Figure 3a shows EPA Method 300.1, Chapter 9.4.3, and details the calculation and evaluation of the field or laboratory duplicates. Section defines the calculation for the relative percentage difference (RPD), which can be performed within the software’s reporting tools. Then the RPD limit should be determined, since this depends on the concentration of the analyte relative to its minimum reporting limit (MRL). The calculated RPD for the duplicate injection set is compared to the RPD limit and the evaluation result is reported. To complete the process, a final report can be created, which details the results for each individual section of the EPA Method 300.1 (Figure 4).

The analysis of drinking water in compliance with guidelines such as those set by the US EPA is an important part of environmental analysis, and one which can be greatly simplified through the use of chromatography software. In order to get the full benefit of such software, advanced application expertise is often required to ensure that method development is optimised. There are few online portals offering complete application data and methods, and those that do typically require adaptation to the methods to make them usable in the lab. The AppsLab Library is the only on-line application search engine providing downloadable, ready to run analytical methods, including EPA Method 300.1.   

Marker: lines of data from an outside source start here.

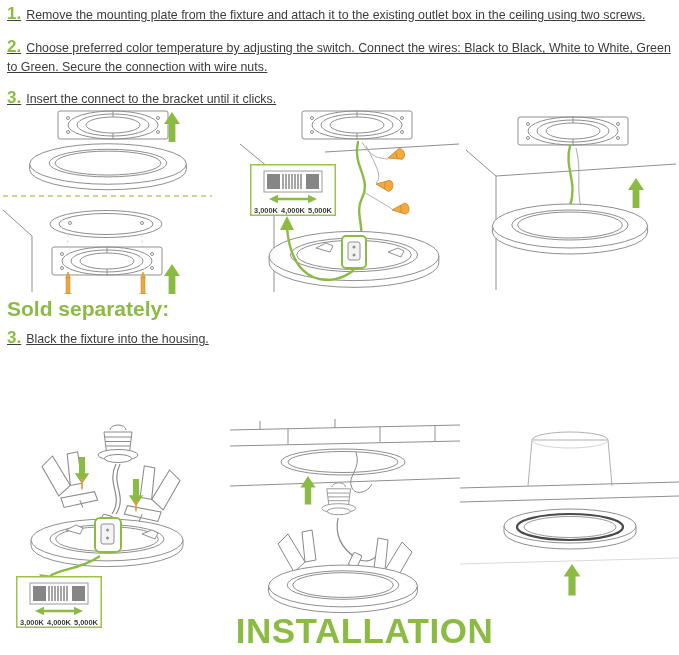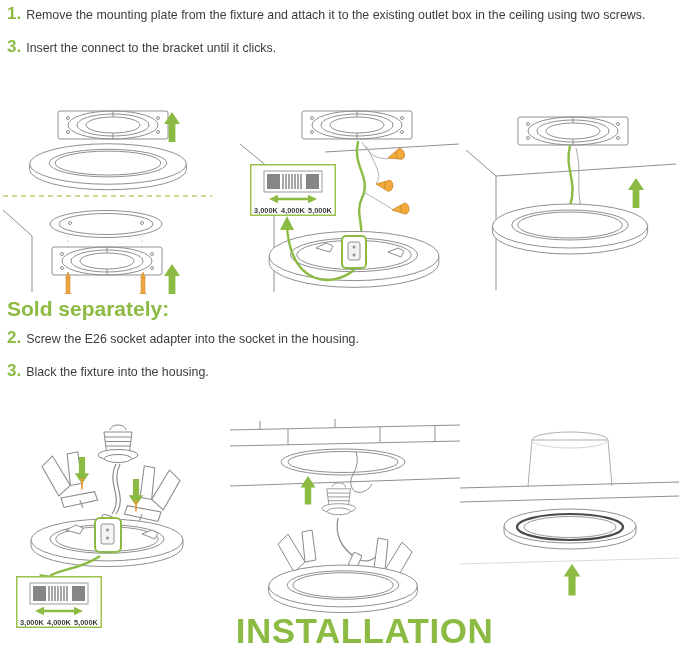"1. Remove the mounting plate" .steps { text-decoration: none -> underline }
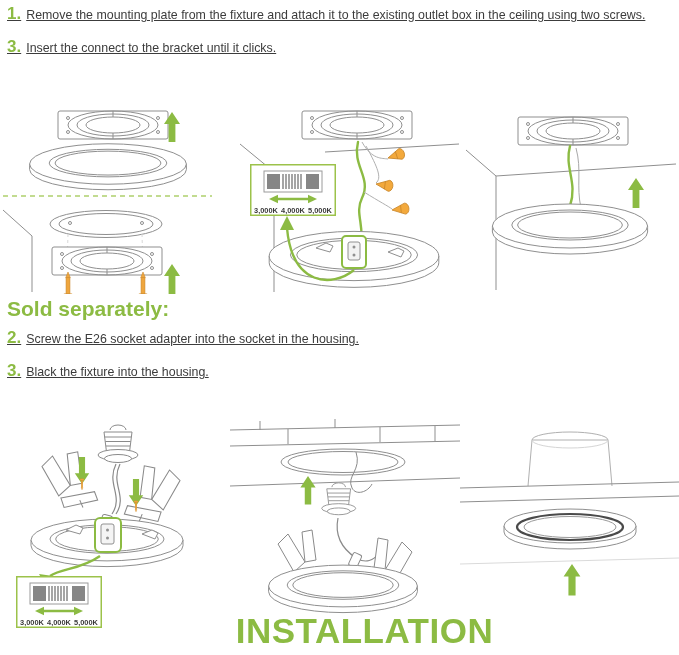"2. Choose preferred color temperature" p.step { html: none -> <p> <span>2.</span><span>Choose preferred color temperature by adjusting the switch. Connect the wires: Black to Black, White to White, Green to Green. Secure the connection with wire nuts.</span> </p> }
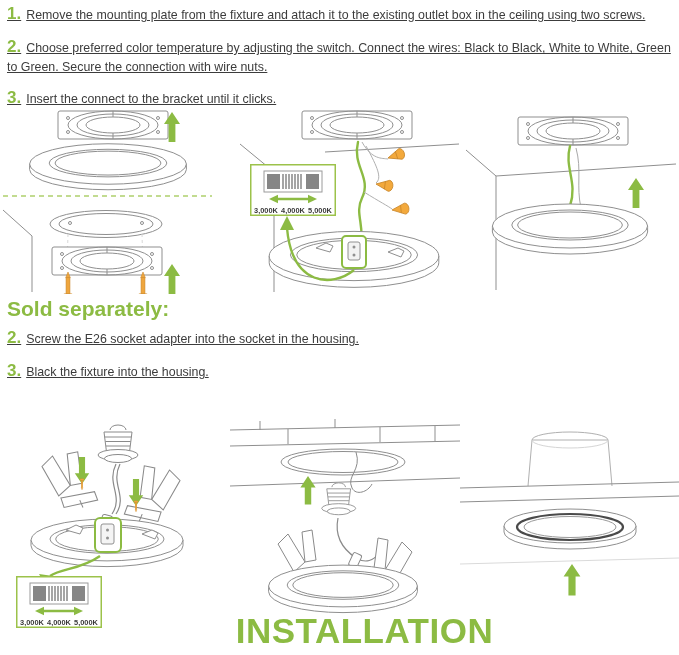"2. Screw the E26 socket" p.step { html: <p> <span>2.</span><span>Screw the E26 socket adapter into the socket in the housing.</span> </p> -> none }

The combination of AppsLab Library and Chromeleon CDS enables analysts to unite their chromatography software with an extensive repository of applications and eWorkflows, simplifying the path to compliance with regulatory requirements. By using the EPA Method 300.1 eWorkflow, environmental analysis laboratories can make sure that analyses are executed according to all guidelines for the determination of inorganic anions and oxyhalides in drinking water, ensuring compliance. The built-in reporting template provides error-free results without the need to export to an external spreadsheet removing time-consuming and error-prone manual transcriptions.
1. Method 300.1: Determination of Inorganic Anions in Drinking Water by Ion Chromatography; U.S. Environmental Protection Agency, National Exposure Research Laboratory, Office of Research and Development: Cincinnati, Ohio, 1997. [Online] (accessed May 19, 2015).
2. Greenberg, A. E.; Clesceri, L. S.; Eaton, A. D., Eds.; Standard Methods for the Examination of Water And Wastewater, 18th ed.; American Public Health Association: Washington, DC, 1992.
3. Standard Test Methods for Anions in Water by Chemically Suppressed Ion Chromatography; American Society for Testing and Materials; West Conshohocken, PA; 1999, D4327-97, Vol. 11.01, 420–427.